Segundo apurámos, o encontro propõe “uma prática assente na liberdade criativa e na escuta do silêncio”. Ruth descreve o ambiente como “seguro, ritual e acolhedor”, pensado para que cada participante possa criar, transformar o que sente e partilhar, se assim o desejar, “num círculo que honra o corpo, a palavra e o gesto como expressões de raiz”. A proposta aproxima arte, escrita e interioridade, sem reduzir a criação a exercício técnico ou a produto final.
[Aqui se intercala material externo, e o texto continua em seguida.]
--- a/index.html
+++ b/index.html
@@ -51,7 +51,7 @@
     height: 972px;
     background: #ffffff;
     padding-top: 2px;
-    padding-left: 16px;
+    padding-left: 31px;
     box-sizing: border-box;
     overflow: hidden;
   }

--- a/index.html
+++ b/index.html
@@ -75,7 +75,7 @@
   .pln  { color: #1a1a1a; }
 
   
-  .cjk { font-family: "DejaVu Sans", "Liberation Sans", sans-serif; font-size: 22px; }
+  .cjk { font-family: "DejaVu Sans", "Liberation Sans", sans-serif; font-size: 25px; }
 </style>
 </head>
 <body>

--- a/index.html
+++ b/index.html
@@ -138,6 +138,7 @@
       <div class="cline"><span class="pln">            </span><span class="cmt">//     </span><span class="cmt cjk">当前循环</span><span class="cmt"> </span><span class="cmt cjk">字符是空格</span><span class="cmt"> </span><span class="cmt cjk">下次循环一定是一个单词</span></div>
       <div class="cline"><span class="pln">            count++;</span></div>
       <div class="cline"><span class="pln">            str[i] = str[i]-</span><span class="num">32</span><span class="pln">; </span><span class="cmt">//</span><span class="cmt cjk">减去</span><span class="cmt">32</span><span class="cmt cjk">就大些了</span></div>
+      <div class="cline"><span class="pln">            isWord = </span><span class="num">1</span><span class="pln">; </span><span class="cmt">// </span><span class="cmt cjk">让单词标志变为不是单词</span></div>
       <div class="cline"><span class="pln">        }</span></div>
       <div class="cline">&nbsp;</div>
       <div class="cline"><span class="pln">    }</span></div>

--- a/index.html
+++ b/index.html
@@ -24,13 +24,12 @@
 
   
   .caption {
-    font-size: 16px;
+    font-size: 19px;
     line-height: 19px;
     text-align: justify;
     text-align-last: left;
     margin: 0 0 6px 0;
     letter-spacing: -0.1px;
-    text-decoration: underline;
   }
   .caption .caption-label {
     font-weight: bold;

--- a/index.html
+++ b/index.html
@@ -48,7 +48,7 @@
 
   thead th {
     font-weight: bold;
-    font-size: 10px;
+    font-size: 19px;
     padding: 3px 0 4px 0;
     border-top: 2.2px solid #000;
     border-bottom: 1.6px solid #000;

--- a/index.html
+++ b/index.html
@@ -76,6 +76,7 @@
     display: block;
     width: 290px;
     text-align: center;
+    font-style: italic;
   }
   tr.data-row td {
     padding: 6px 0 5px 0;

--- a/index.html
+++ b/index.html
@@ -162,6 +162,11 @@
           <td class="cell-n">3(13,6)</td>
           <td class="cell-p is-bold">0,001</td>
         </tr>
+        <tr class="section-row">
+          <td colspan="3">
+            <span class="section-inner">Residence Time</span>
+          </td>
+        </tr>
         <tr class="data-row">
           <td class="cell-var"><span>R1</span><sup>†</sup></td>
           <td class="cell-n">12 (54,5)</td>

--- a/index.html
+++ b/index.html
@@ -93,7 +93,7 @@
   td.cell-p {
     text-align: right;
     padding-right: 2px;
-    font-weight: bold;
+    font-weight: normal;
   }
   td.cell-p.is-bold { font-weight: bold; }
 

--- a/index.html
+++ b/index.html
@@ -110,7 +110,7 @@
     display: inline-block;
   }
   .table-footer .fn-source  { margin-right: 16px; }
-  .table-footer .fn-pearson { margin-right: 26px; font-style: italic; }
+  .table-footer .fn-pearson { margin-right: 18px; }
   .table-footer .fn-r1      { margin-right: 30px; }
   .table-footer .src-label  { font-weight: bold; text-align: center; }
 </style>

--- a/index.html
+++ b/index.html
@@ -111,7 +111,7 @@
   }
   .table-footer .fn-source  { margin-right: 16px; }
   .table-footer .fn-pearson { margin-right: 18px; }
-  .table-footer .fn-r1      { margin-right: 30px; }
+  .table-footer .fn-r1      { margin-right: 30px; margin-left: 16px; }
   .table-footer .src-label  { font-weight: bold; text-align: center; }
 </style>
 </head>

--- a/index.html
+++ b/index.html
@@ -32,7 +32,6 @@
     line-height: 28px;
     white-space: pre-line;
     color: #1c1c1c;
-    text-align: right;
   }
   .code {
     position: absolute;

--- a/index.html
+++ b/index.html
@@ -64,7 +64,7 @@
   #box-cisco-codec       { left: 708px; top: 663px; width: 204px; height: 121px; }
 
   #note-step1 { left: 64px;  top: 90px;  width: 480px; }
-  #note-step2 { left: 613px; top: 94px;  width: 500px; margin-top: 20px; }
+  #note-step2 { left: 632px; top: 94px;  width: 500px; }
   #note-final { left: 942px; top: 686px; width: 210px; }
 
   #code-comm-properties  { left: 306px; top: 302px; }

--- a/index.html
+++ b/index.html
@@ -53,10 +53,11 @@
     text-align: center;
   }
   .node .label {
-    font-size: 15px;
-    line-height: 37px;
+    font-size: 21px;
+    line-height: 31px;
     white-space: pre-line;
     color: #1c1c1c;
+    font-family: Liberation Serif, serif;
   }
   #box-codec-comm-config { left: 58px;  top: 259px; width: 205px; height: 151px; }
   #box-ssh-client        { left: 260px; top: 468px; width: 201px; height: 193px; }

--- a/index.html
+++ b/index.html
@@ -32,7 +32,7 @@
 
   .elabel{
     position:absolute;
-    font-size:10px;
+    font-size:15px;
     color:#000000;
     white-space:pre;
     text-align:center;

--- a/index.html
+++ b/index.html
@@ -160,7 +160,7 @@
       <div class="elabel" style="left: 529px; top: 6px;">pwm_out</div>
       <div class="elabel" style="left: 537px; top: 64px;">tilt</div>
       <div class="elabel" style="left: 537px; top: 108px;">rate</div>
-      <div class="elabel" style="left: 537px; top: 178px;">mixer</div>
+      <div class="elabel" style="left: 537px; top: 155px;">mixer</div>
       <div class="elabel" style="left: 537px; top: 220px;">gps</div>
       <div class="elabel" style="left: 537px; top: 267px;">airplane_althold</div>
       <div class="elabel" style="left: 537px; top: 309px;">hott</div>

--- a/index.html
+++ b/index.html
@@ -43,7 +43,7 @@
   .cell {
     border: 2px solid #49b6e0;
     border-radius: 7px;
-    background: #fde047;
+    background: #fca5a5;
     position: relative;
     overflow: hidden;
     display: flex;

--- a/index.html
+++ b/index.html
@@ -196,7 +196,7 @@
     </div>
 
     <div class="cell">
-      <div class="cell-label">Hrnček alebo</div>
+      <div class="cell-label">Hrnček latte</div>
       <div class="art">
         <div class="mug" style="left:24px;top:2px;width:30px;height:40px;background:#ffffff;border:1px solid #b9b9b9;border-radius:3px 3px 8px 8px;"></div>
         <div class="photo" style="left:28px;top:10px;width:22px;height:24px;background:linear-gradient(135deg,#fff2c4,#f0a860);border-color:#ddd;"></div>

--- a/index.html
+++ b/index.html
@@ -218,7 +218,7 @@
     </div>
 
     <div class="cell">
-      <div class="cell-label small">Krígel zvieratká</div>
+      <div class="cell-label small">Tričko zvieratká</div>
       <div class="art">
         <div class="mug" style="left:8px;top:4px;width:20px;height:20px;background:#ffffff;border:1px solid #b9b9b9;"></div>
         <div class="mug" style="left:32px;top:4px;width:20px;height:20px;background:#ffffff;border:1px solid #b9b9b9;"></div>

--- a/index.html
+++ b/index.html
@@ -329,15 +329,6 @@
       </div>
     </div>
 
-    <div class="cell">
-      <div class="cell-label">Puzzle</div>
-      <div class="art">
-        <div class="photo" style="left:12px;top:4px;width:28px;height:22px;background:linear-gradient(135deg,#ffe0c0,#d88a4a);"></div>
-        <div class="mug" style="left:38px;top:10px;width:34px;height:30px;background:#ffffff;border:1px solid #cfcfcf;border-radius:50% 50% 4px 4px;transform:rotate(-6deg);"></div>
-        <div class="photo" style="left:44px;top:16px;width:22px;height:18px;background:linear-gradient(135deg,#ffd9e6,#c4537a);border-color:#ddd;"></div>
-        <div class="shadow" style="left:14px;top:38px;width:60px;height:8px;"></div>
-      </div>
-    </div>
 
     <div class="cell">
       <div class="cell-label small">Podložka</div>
O centro da experiência está no processo, no gesto e na relação de cada pessoa com a própria voz.

Sobre os objectivos da iniciativa, Ruth Collaço explica que o “Círculo Raiz” procura “reconectar cada pessoa ao seu próprio centro”, despertando a intuição como ferramenta criativa e espiritual.

A artista defende que “a actividade pretende promover a expressão livre através da arte e da escrita, oferecendo um momento de pausa num ritmo de vida acelerado”.

“O “Círculo Raiz” procura cultivar comunidade, apoiar processos internos de transformação e criar um espaço onde cada participante possa regressar ao essencial, ouvir o que a sua raiz tem para dizer e permitir que a sua verdade se manifeste de forma autêntica e sensível”, afirmou.

A escolha da Associação Caboverdeana em Lisboa como palco do encontro acrescenta uma dimensão simbólica à iniciativa, ao situar a prática num espaço ligado à diáspora, à memória africana e ao diálogo cultural em língua portuguesa.

Para Ruth Collaço, que é associada da Associação Portuguesa de Poetas, e cuja obra atravessa geografias, ancestralidades e linguagens, tendo estado recentemente em diversas cidades na Suíça com o seu trabalho literário e de artes plásticas, “o “Círculo Raiz” surge como extensão natural de um percurso em que arte e rito se encontram”.

“Mais do que uma oficina, o evento propõe uma experiência de presença, palavra e gesto, na qual a criação é entendida como regresso ao essencial”, finalizou.